## Required work
Among the entries that follow, how many lines contain the string "margin"? Write the number alone.

## Records to use
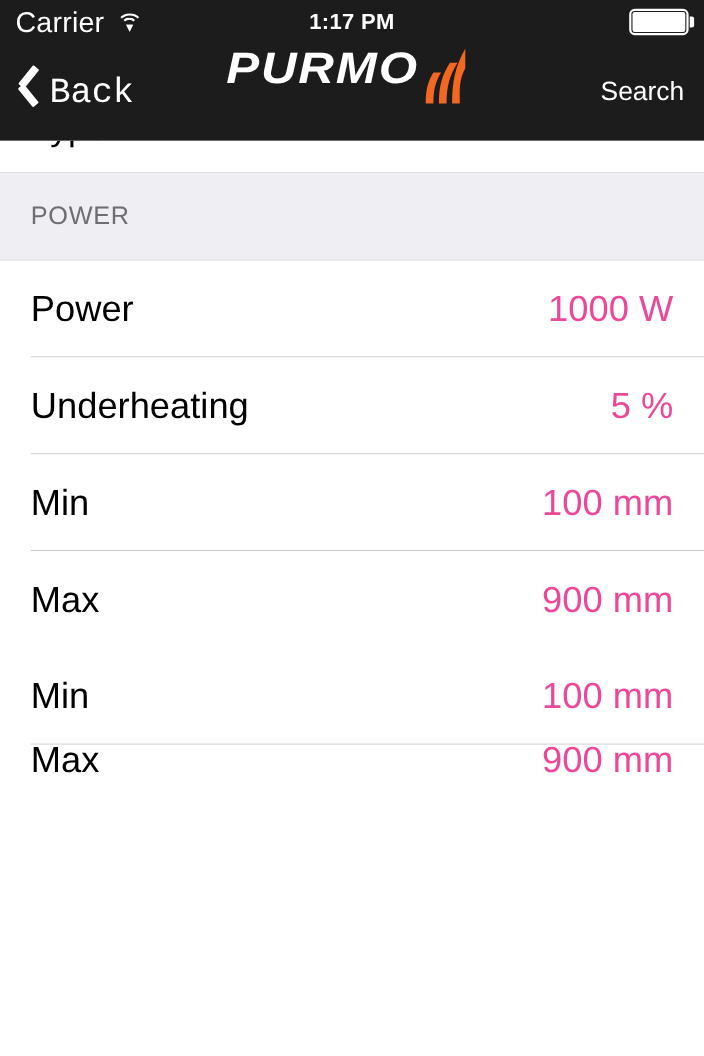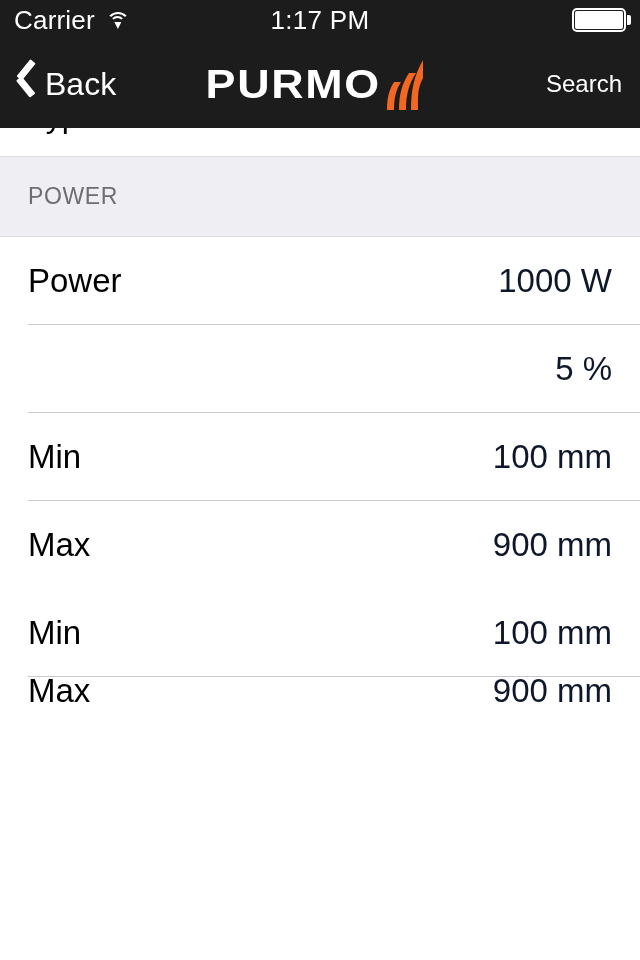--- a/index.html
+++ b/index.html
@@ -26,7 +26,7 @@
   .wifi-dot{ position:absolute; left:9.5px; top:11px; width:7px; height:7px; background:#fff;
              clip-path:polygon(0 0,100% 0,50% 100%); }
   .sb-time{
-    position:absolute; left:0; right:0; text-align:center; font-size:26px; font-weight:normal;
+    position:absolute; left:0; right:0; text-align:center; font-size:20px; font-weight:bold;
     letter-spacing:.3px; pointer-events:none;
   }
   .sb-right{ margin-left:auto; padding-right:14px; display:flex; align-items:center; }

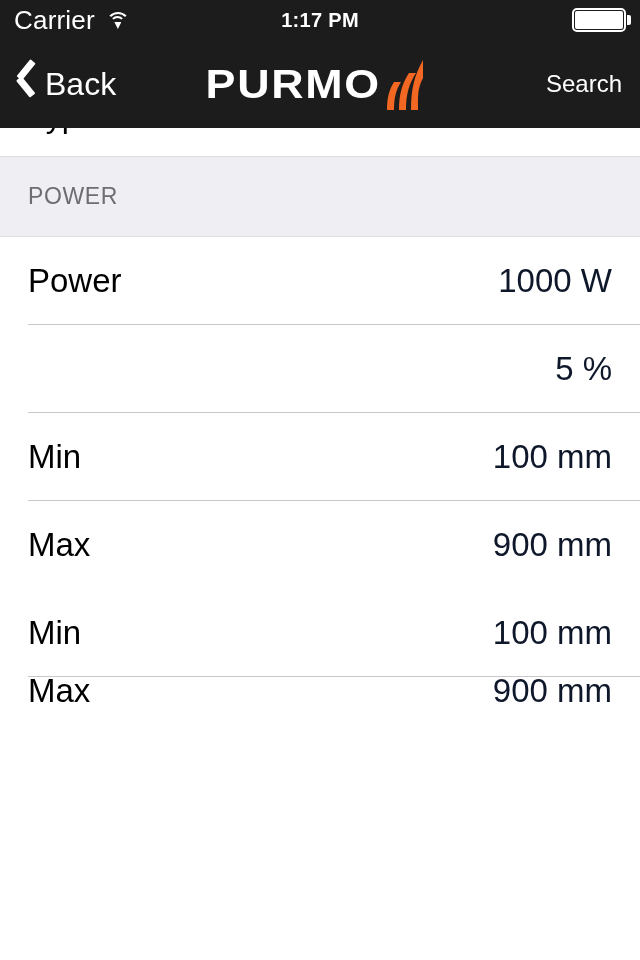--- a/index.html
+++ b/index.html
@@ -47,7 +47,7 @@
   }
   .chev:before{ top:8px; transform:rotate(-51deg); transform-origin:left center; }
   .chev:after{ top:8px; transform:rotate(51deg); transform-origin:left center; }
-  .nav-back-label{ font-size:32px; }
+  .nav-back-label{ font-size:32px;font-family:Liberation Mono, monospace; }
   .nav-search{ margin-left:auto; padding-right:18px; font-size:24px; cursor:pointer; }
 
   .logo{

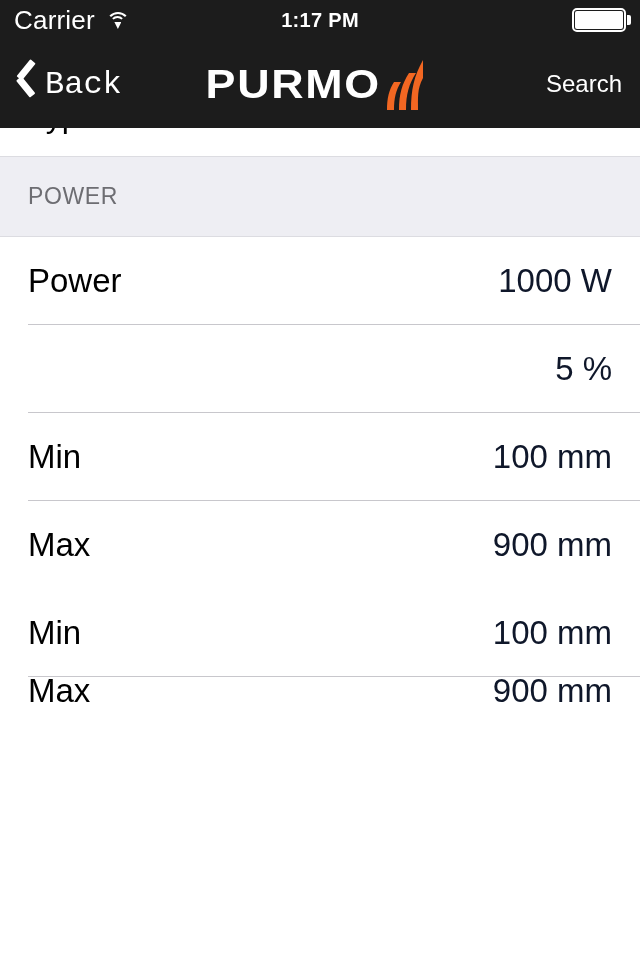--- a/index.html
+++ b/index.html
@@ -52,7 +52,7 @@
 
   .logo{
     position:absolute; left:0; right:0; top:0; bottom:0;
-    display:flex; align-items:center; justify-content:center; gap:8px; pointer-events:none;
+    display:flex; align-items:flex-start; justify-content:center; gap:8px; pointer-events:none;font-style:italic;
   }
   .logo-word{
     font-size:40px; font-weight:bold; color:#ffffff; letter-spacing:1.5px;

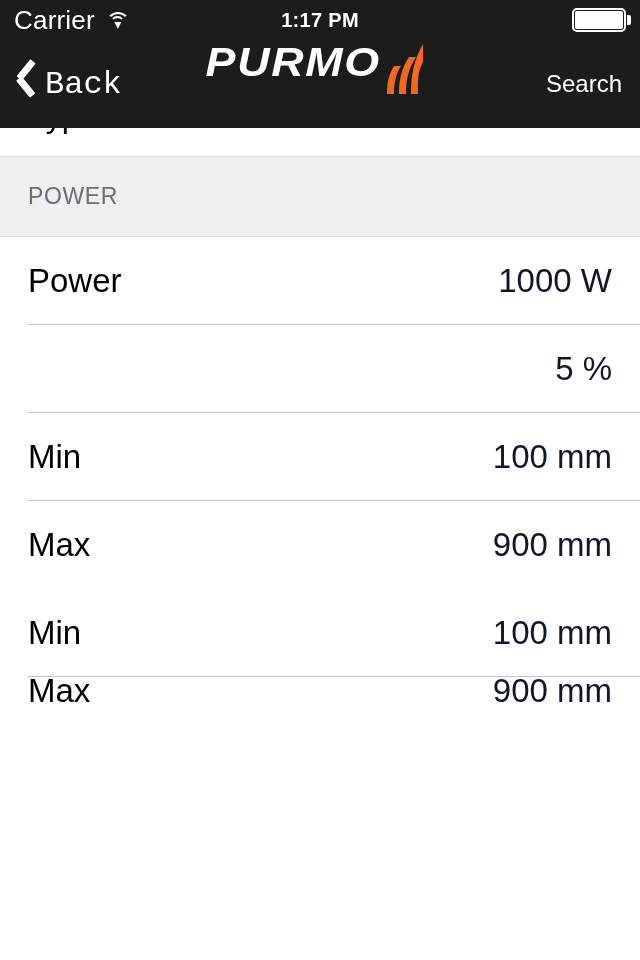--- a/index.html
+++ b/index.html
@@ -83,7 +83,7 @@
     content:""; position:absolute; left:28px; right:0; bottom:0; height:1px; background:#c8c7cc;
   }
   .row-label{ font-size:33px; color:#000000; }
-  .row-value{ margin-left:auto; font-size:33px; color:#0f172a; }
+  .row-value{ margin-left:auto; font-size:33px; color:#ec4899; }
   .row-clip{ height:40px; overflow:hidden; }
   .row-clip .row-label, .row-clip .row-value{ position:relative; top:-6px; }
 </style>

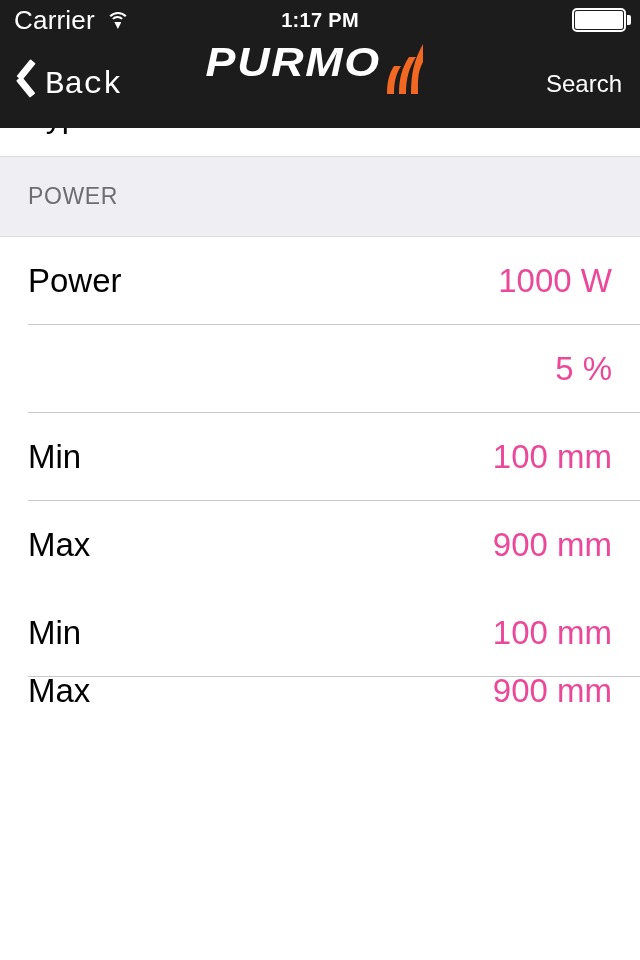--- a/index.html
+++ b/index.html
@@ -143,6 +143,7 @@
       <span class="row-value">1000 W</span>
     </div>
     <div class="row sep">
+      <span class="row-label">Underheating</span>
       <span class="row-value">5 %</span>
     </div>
---
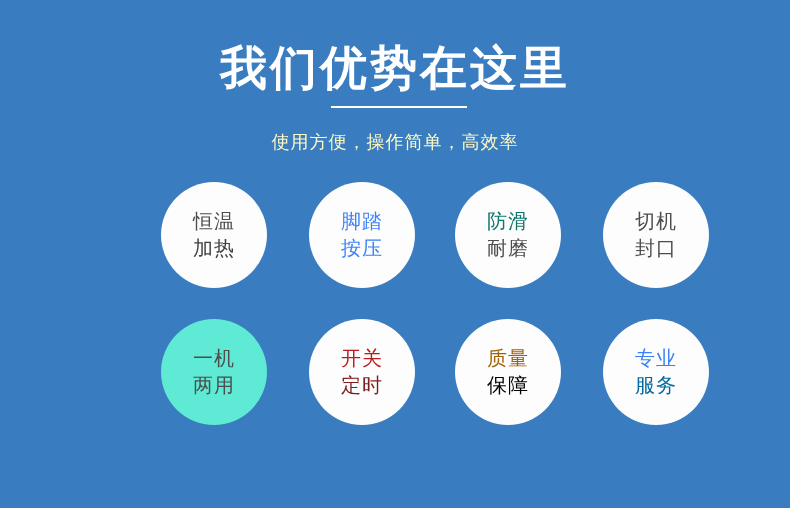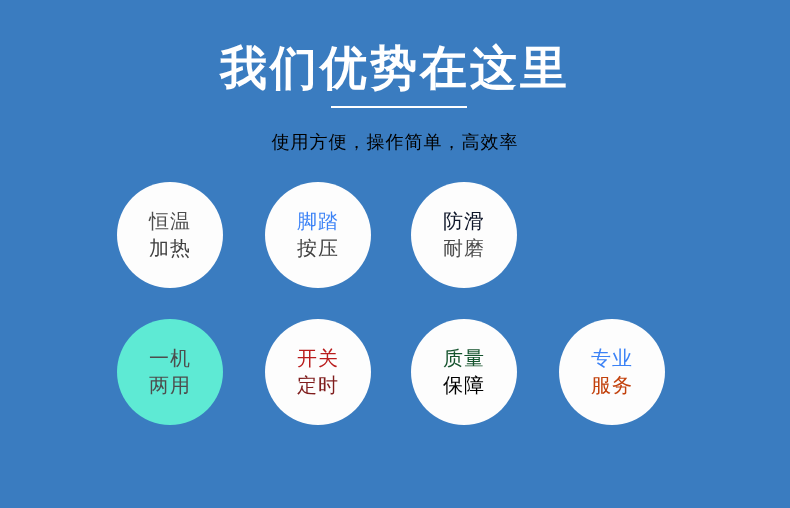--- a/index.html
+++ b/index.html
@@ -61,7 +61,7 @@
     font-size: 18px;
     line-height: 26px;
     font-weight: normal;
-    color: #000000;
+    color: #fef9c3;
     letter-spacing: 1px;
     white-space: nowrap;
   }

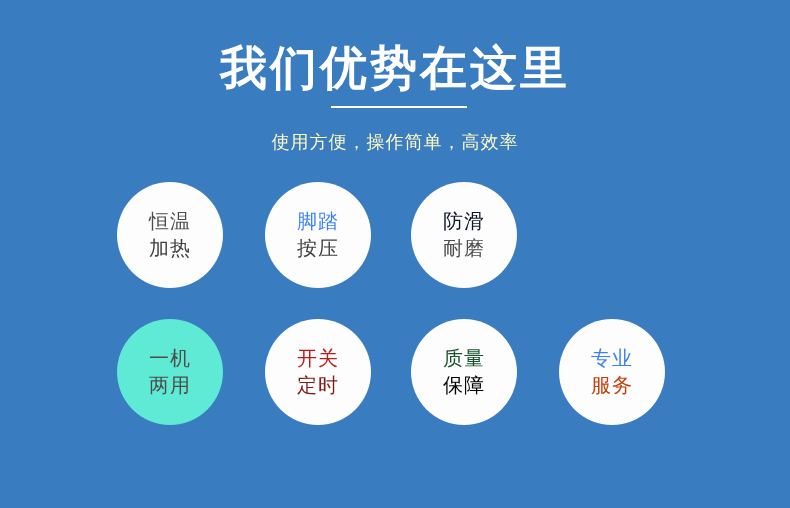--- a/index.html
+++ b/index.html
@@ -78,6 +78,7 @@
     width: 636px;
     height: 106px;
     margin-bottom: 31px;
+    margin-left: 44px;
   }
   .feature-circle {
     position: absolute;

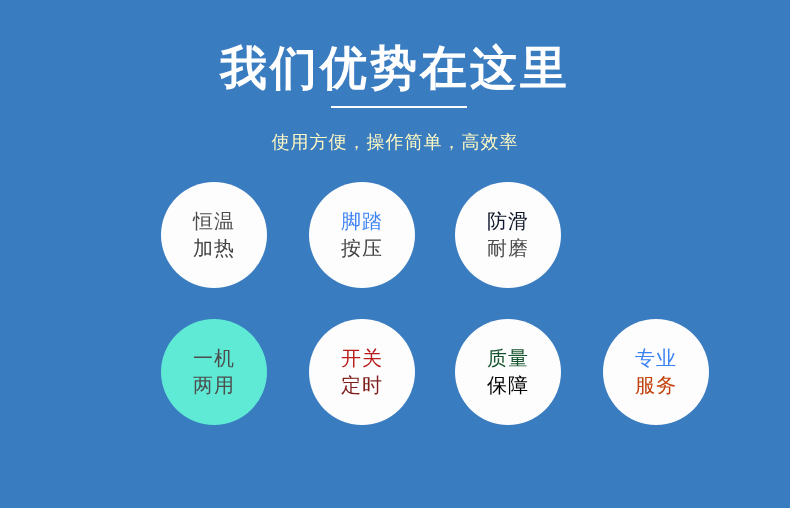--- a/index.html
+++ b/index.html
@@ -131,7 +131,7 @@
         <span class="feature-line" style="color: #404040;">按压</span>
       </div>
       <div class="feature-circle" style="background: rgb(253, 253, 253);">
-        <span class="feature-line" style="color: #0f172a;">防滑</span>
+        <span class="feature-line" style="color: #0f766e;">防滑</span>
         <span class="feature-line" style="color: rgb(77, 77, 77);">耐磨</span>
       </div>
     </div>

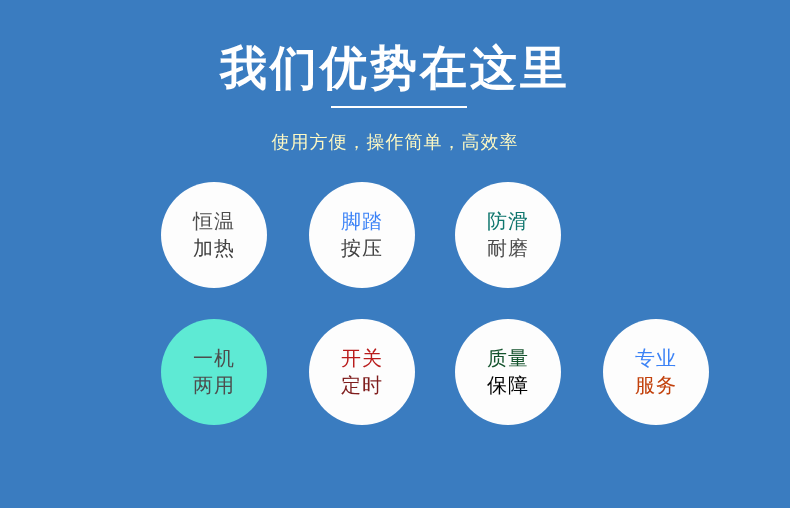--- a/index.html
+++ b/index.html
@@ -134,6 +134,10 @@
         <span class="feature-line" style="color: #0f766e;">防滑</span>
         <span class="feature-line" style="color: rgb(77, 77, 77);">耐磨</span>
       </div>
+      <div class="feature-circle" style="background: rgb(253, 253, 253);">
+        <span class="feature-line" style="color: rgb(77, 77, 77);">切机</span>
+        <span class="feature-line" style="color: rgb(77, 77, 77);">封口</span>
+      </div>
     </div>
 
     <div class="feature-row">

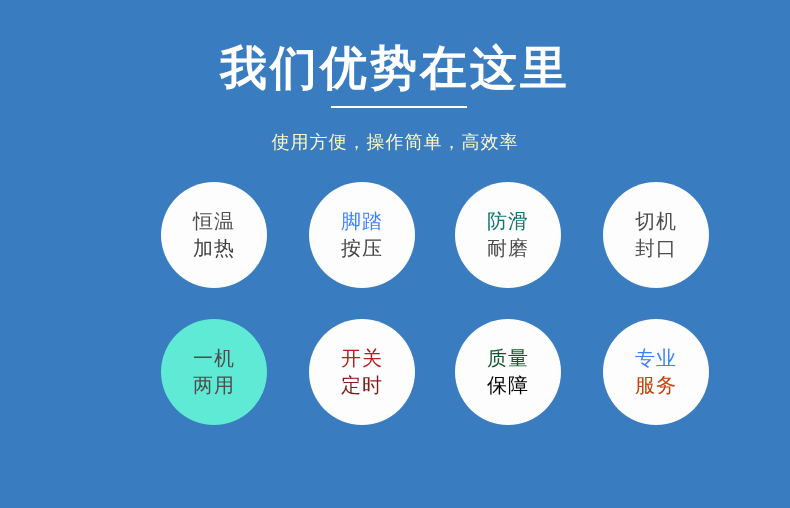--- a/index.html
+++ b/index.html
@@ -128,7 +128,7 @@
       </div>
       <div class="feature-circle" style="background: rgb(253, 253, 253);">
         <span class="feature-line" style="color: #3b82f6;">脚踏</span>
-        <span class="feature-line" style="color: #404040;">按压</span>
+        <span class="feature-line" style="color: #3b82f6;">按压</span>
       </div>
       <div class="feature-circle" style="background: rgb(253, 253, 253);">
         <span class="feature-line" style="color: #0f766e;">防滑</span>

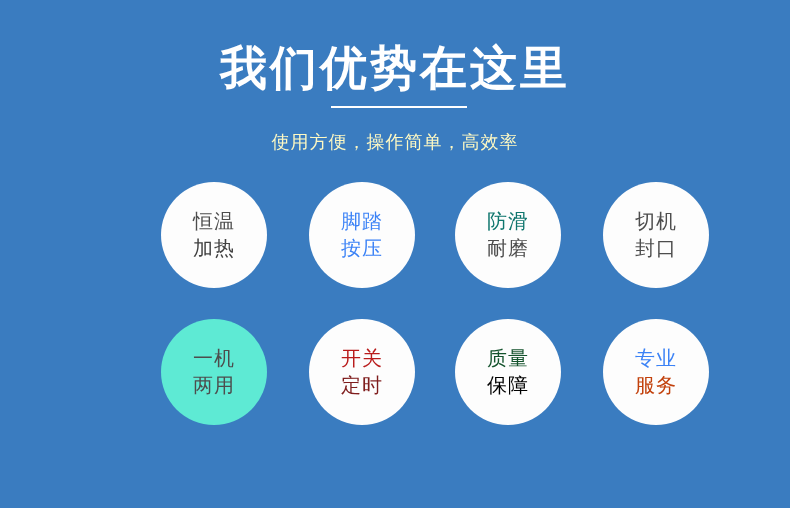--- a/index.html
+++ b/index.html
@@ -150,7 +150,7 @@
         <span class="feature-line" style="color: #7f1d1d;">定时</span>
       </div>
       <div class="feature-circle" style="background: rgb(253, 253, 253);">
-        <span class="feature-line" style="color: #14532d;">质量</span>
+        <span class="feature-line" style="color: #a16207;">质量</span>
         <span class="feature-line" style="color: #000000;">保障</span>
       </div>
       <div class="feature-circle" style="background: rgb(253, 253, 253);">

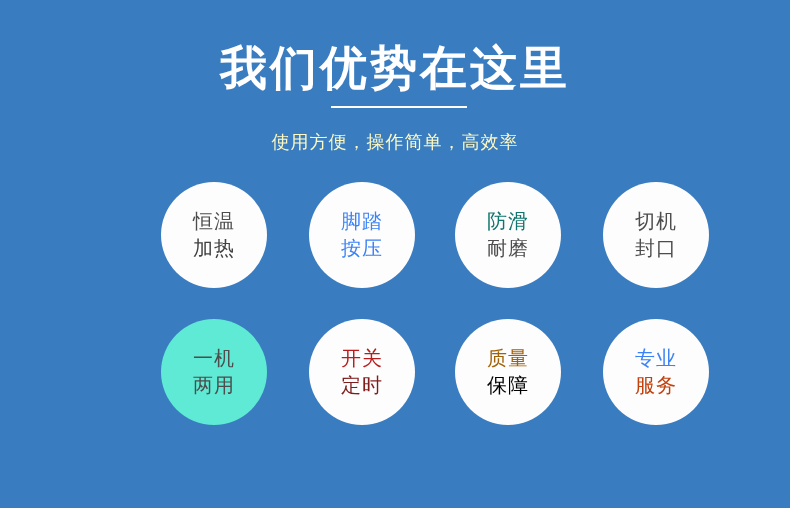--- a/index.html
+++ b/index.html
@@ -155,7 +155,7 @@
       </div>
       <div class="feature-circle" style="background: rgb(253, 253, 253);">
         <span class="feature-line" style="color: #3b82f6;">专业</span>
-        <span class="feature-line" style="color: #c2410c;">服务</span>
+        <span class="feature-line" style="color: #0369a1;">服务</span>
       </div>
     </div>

## Result below
6